TITANIC Gold-Artikel

#BlasebalgLeaks – Eine "Focus"-Meldung und ihre Geschichte

Wie TITANIC dem Faktenportal "Focus online" zu einer tausendfach geteilten Schocker-Story über autohassende Autonome und perfide Feinstaubmanipulation verhalf.

Autos, Autos, Autos. Seit Monaten redet das ganze Land über nichts anderes mehr – außer vielleicht ab und zu darüber, wie man "effektiv abschieben" könne. Noch viel mehr Angst als Nafris und Araber-Clans machen den Deutschen allerdings unheilige Dieselfahrverbote und sinistre Tempolimits auf Hitlers freien Autobahnen.
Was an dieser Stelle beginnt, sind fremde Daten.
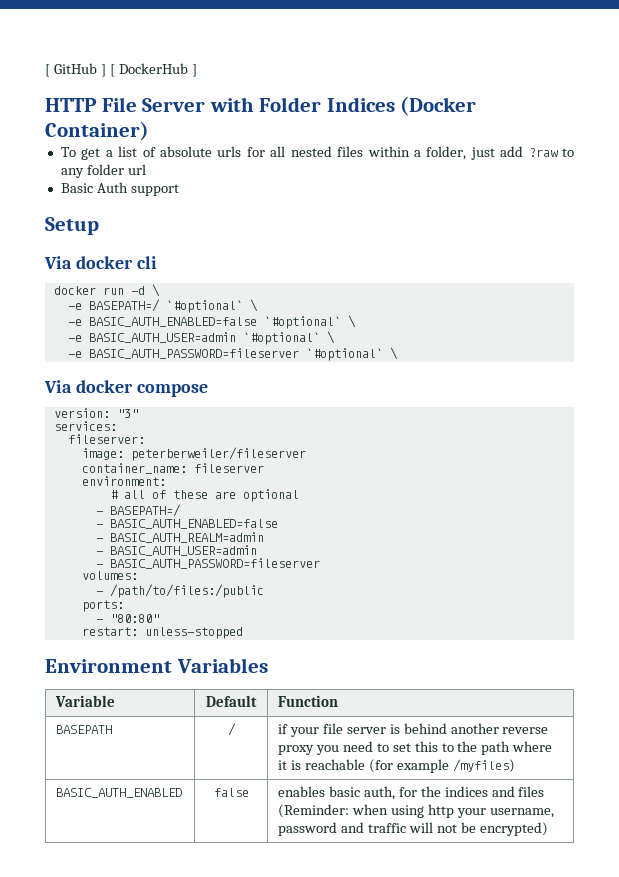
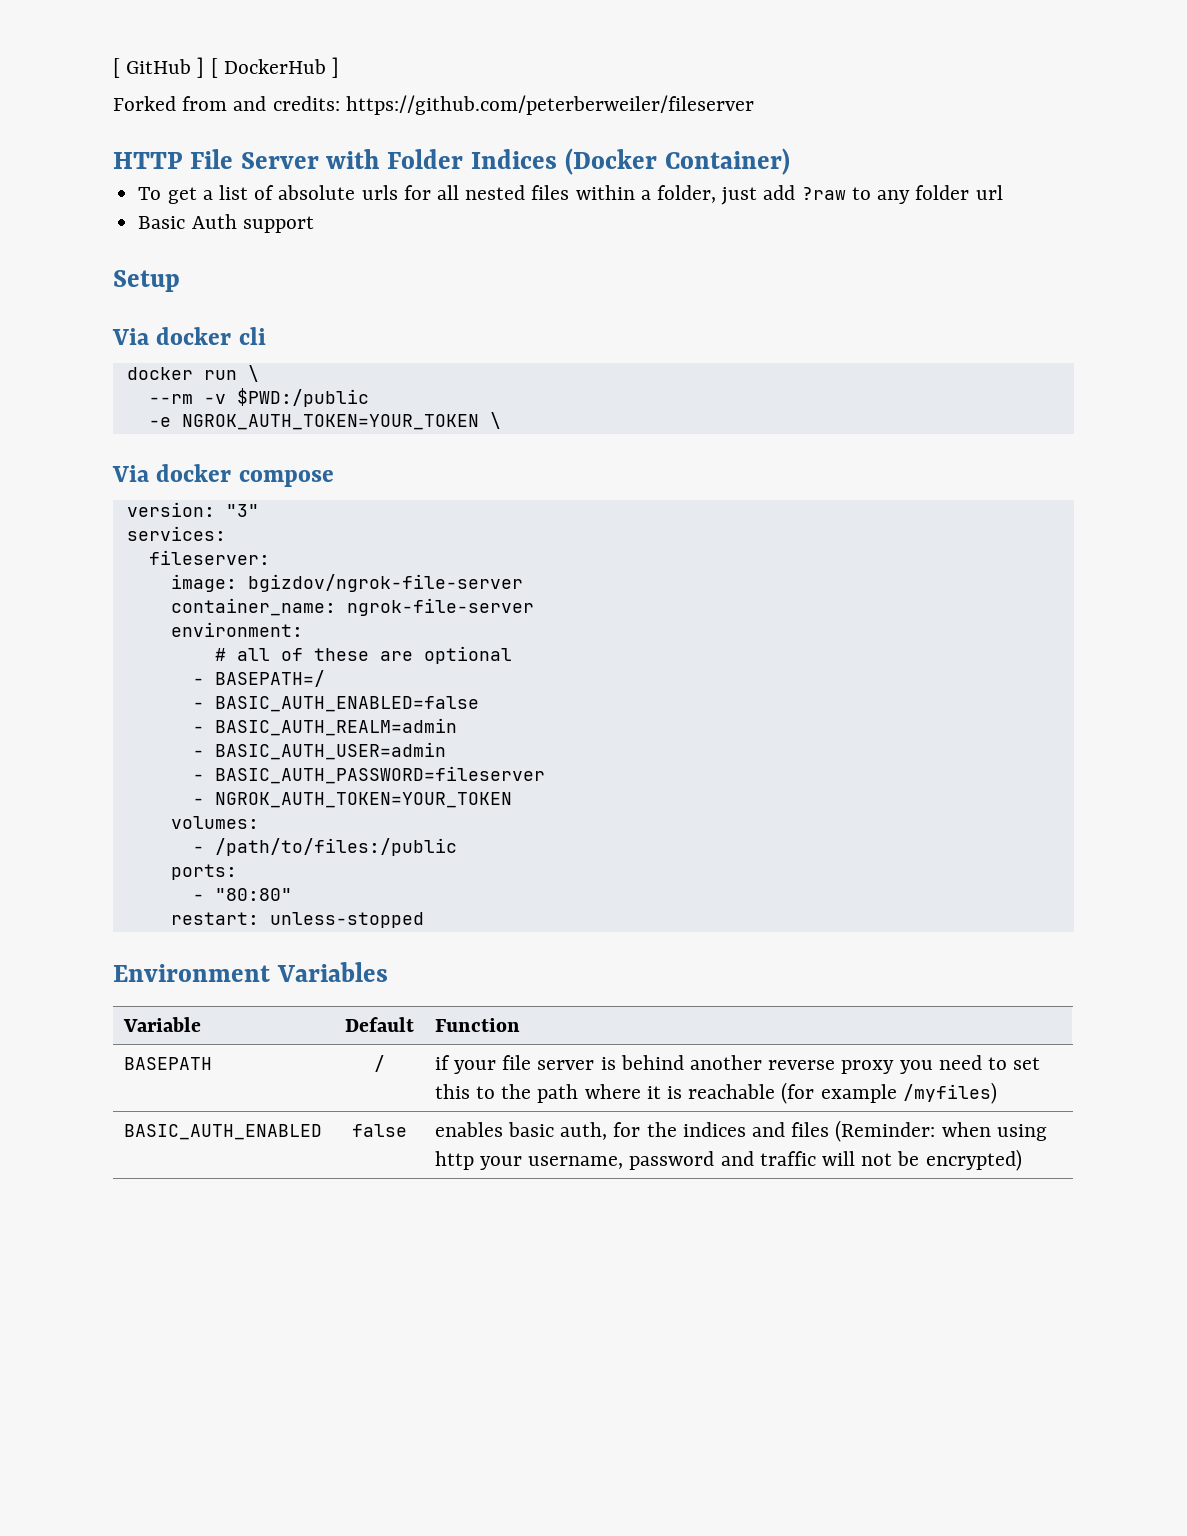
+ Forked from and credits: https://github.com/peterberweiler/fileserver
- docker run -d \
- -e BASEPATH=/ `#optional` \
- -e BASIC_AUTH_ENABLED=false `#optional` \
- -e BASIC_AUTH_USER=admin `#optional` \
- -e BASIC_AUTH_PASSWORD=fileserver `#optional` \
+ docker run \
+ --rm -v $PWD:/public
+ -e NGROK_AUTH_TOKEN=YOUR_TOKEN \
- image: peterberweiler/fileserver
+ image: bgizdov/ngrok-file-server
- container_name: fileserver
+ container_name: ngrok-file-server
+ - NGROK_AUTH_TOKEN=YOUR_TOKEN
Ganz unterschiedliche Menschen aller Couleur fürchten, dass Autofahren demnächst kriminalisiert wird: AfD-Mitglieder, "Bild"-Leser, "Welt"-Leser und auch die fakteninteressierte "Focus"-Leserschar. In Hunderten Facebook-Gruppen wie "Tempolimit – nein danke" und "Gegen Diesel-Fahrverbot" organisieren sie sich und tauschen sich über die niederträchtigen Umtriebe der Grünen, der "Deutschen Umwelthilfe" und überhaupt des ganzen linksversifften Packs aus. Wie kann man diese überaus besorgten Menschen noch erreichen?

Mit einem Video! Wer die Petrolheads aus ihrem Wahn retten will, muss sie zunächst im selbigen stabilisieren und bestätigen. Das denken sich jedenfalls die TITANIC-Redakteure Leonard Riegel und Moritz Hürtgen, als sie im Februar mit Blasebalg und Sturmhaube bewaffnet die Redaktion verlassen. Sie wollen in einem kurzen Tutorial zeigen, wie Frankfurter Linksextremisten tatsächlich Feinstaubmessstationen manipulieren, um die Werte künstlich hochzujazzen und damit Fahrverbote zu erzwingen. Einen kurzen Videodreh an der Messstation am Friedberger Platz (Frankfurt) und eilige Schnittarbeit auf Hürtgens Smartphone später, sieht man ihn als kopfsockigen Intensivtäter bei der Arbeit:

Anm.: Weil sich Riegel und Hürtgen während des Drehs teilweise über private Kochrezepte unterhielten, wurde auf die Tonspur verzichtet. Unbedingt ohne Kopfhörer anschauen!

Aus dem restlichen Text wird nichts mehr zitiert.